■ **What is expected**:
When you reach the line with "text: Логические ->" in the records below, begin transcribing exactly and continue up to and including the line with "с ребенком лучше", leaving out every picture.

■ **Data in this exercise**:
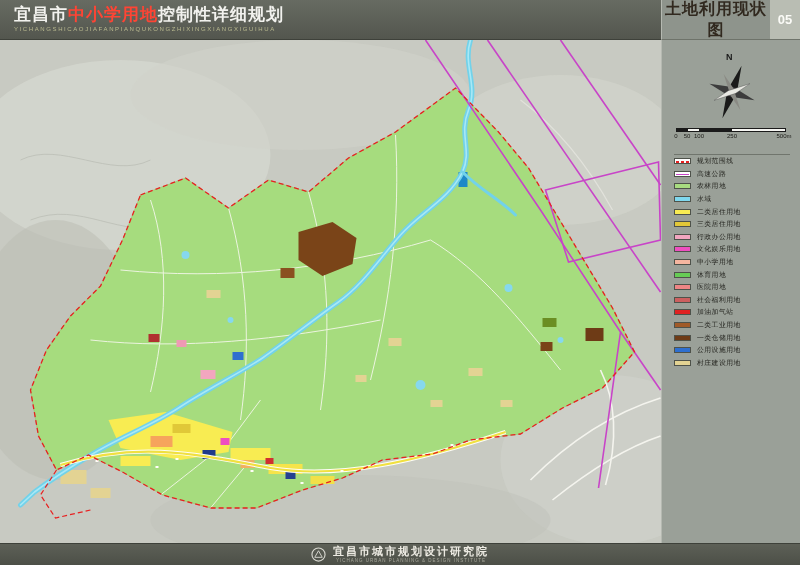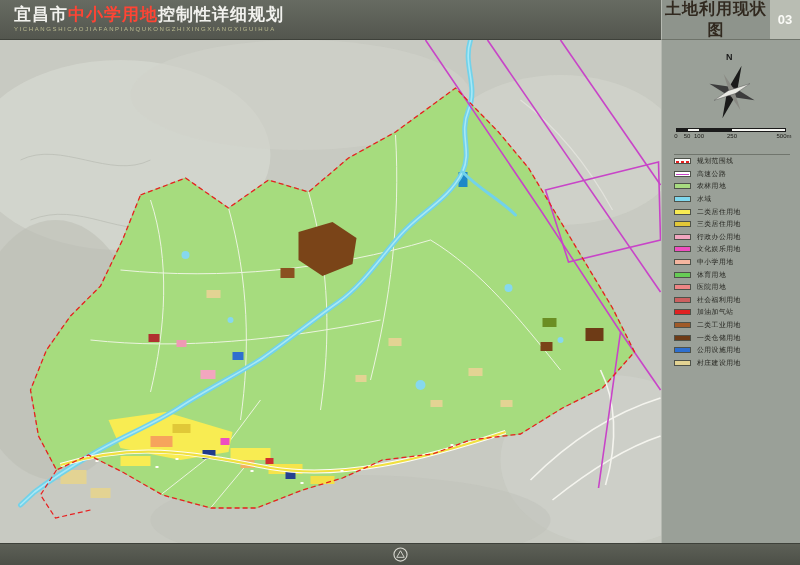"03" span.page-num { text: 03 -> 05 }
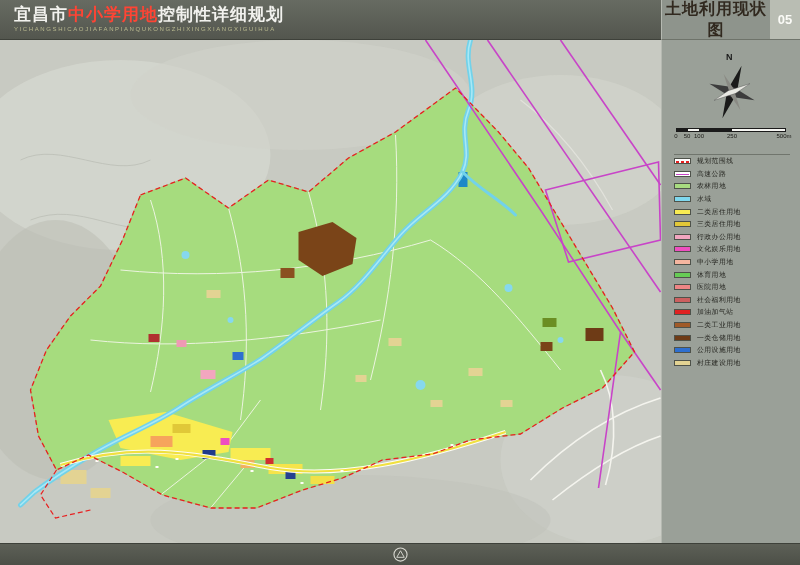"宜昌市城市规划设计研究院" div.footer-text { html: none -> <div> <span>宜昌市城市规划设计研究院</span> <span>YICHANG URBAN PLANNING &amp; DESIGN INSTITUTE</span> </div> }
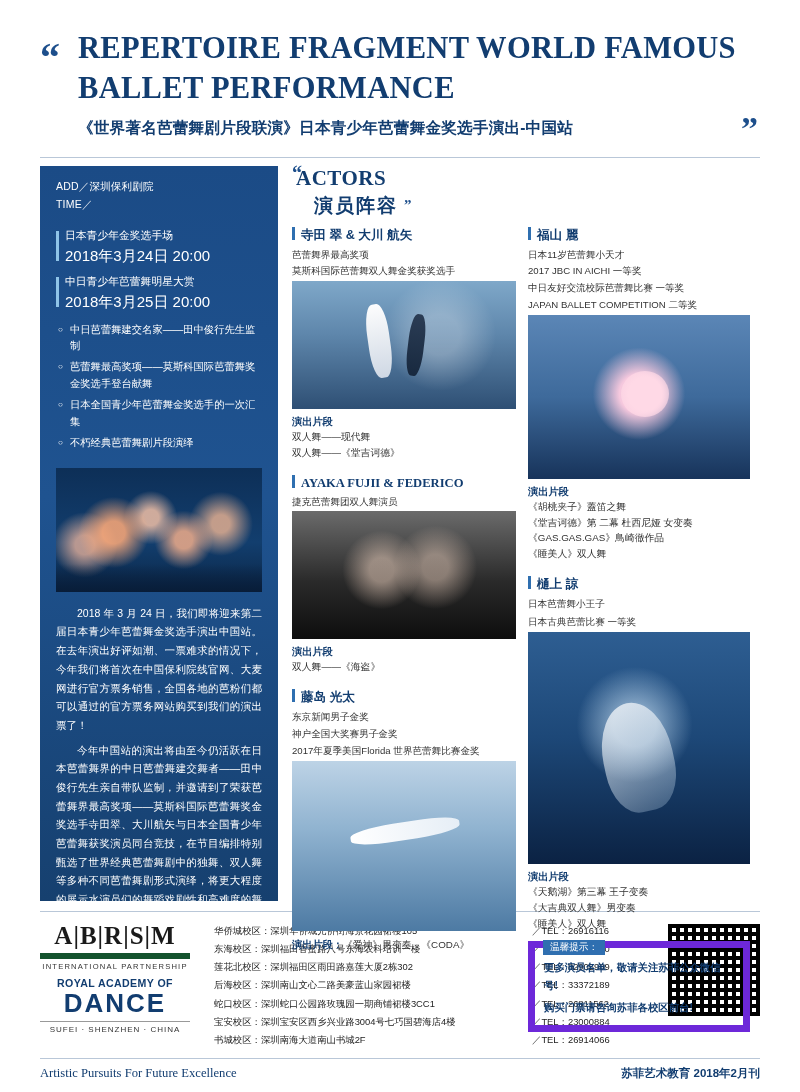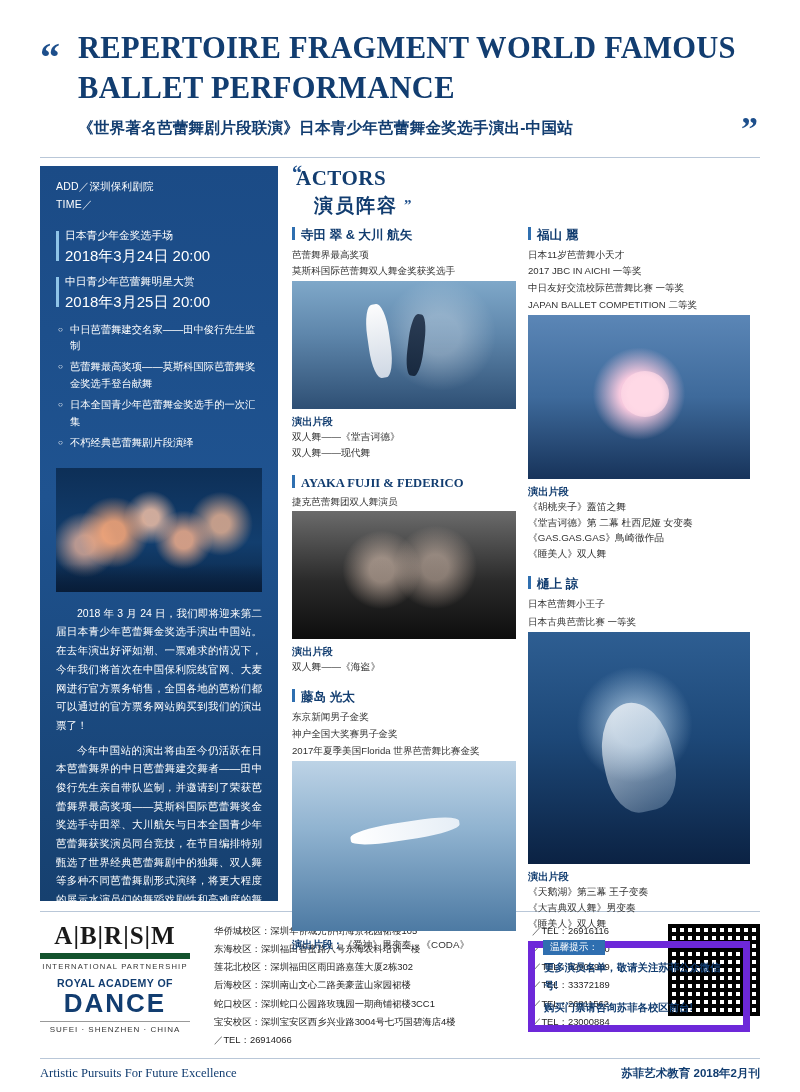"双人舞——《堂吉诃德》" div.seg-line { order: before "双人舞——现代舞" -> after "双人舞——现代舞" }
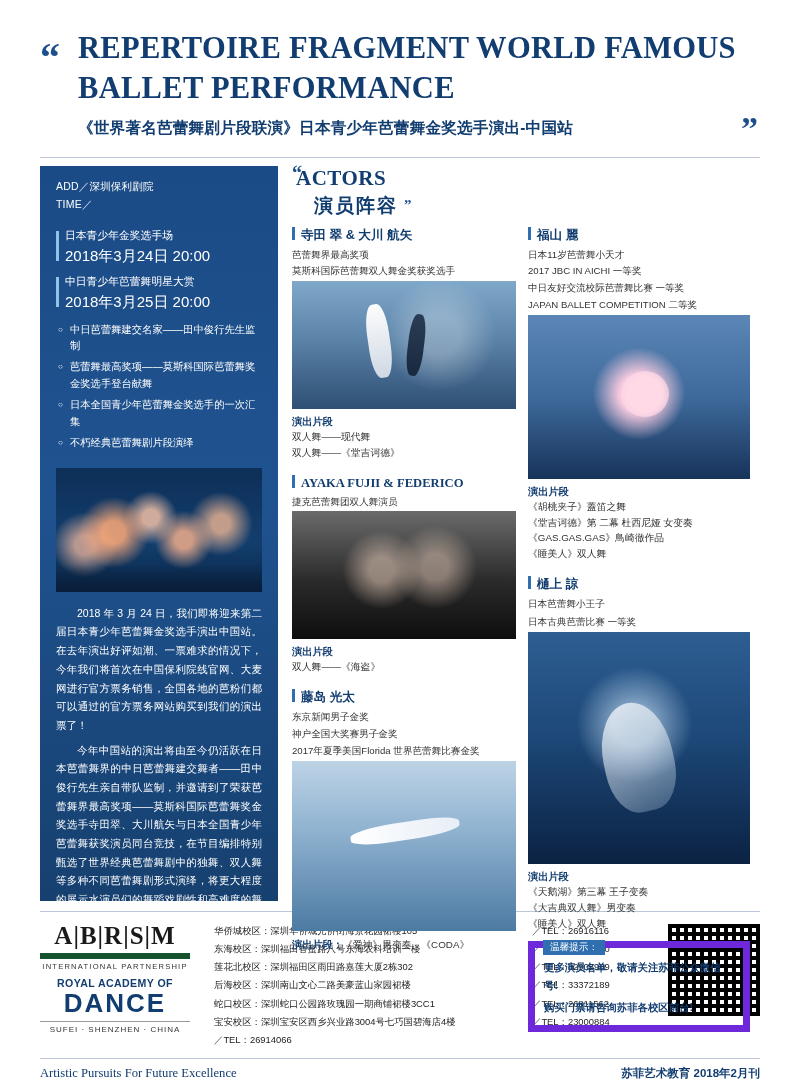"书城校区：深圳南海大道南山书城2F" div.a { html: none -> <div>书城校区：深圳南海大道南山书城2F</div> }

---

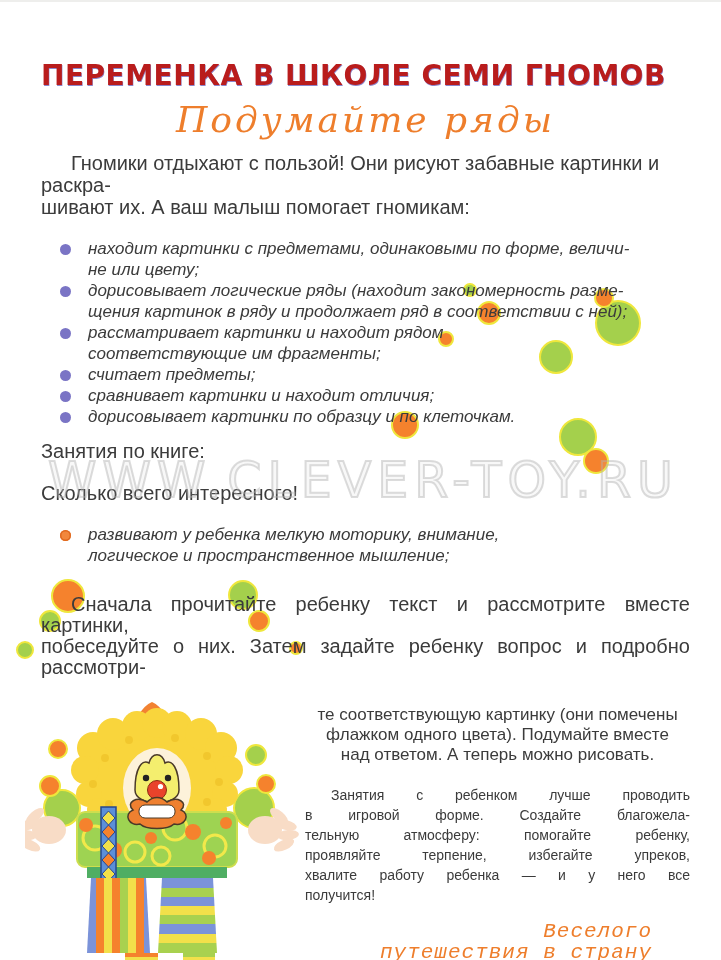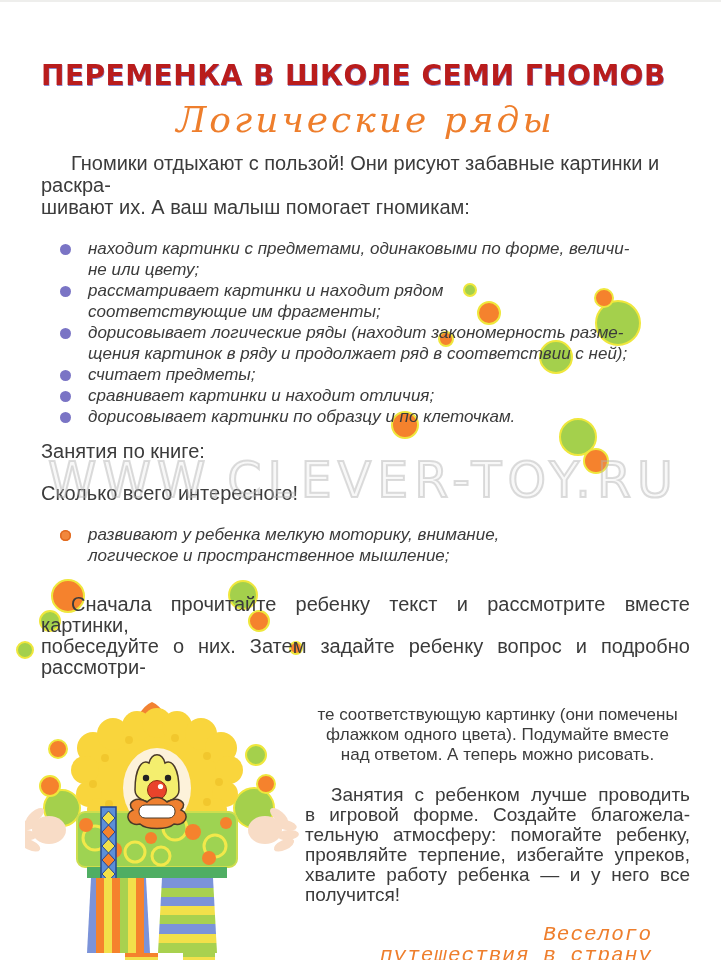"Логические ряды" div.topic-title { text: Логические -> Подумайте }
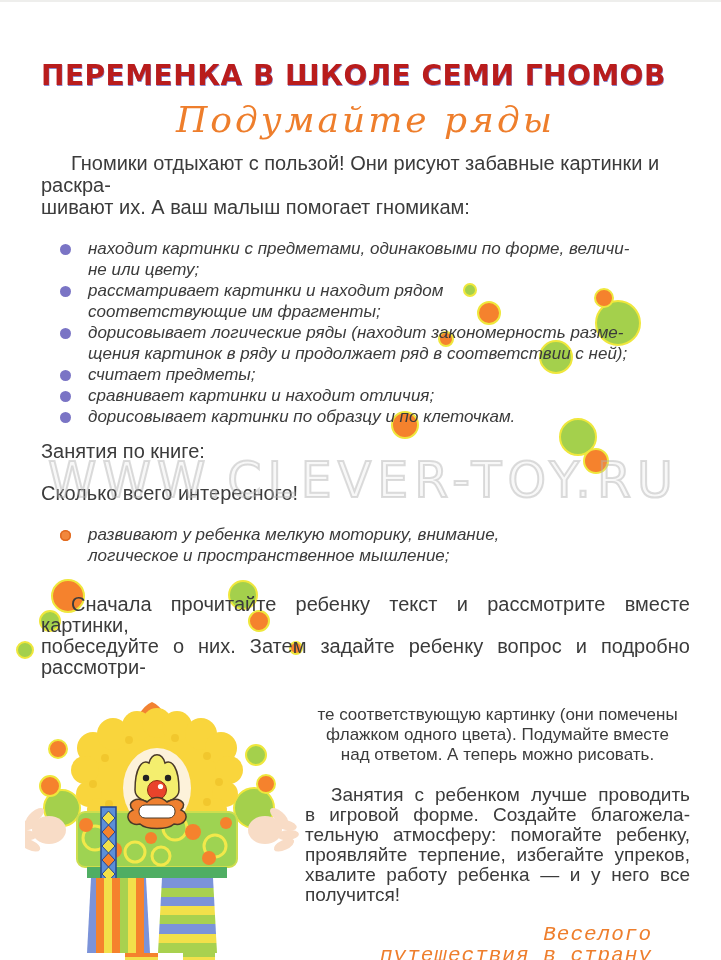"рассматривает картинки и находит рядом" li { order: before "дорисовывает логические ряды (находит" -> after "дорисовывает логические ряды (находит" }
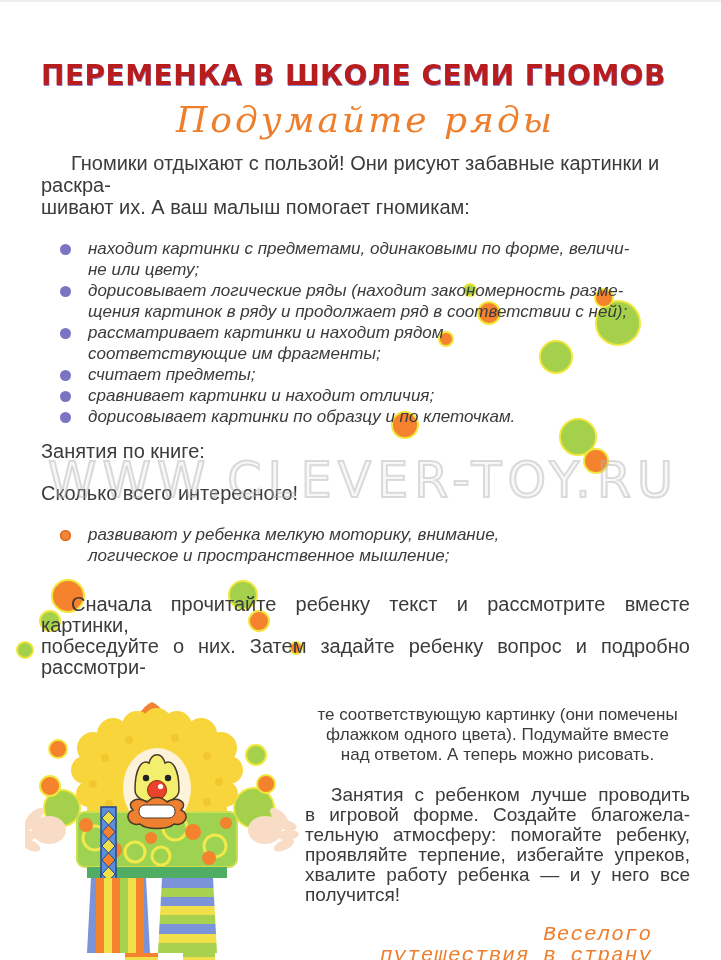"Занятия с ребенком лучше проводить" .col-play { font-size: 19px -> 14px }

■ **Reply**:
"Логические ряды" div.topic-title { text: Логические -> Подумайте }
"рассматривает картинки и находит рядом" li { order: before "дорисовывает логические ряды (находит" -> after "дорисовывает логические ряды (находит" }
"Занятия с ребенком лучше проводить" .col-play { font-size: 19px -> 14px }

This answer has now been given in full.